RECORDS FOR THE EXERCISE below:
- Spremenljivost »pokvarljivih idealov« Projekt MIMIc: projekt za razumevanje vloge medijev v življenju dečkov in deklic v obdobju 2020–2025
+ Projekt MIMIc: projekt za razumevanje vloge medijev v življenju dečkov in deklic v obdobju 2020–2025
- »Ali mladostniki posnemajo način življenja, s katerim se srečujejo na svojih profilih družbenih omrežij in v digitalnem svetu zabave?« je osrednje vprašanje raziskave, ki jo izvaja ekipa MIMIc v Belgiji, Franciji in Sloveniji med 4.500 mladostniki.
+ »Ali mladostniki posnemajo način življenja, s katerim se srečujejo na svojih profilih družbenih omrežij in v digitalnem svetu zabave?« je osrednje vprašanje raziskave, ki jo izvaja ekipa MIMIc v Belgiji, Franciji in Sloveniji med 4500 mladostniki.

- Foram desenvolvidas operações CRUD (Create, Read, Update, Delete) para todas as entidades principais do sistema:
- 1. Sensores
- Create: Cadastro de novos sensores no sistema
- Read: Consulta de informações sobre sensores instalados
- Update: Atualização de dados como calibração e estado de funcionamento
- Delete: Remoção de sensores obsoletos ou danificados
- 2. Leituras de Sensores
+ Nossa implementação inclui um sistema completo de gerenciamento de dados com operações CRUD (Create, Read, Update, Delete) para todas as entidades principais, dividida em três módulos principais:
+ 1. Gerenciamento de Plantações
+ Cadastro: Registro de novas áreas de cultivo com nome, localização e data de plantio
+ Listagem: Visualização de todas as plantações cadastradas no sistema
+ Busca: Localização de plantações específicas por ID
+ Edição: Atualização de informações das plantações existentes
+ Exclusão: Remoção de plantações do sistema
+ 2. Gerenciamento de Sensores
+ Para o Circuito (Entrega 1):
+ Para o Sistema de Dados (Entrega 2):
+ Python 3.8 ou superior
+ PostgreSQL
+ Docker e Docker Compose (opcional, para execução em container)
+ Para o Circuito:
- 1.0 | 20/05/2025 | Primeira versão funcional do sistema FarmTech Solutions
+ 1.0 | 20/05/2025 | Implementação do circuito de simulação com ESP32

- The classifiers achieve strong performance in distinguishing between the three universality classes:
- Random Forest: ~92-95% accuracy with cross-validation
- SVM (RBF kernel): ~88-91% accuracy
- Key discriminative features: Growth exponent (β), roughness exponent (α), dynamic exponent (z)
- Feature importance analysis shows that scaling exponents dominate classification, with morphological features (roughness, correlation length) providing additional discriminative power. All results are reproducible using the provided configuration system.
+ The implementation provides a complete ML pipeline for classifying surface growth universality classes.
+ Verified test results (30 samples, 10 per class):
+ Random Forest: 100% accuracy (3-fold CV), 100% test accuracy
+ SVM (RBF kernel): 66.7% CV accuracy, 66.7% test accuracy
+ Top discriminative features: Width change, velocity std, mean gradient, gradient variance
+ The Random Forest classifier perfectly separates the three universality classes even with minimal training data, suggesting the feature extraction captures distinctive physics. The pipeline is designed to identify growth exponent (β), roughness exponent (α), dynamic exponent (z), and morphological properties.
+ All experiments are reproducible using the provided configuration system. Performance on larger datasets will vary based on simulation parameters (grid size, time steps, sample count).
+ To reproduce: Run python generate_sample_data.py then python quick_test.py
End of RECORDS FOR THE EXERCISE.
__TASK DIRECTIONS__
The number of lines in the records that include "deklic" is what is needed, with no other words.

__WRITTEN SOLUTION__
2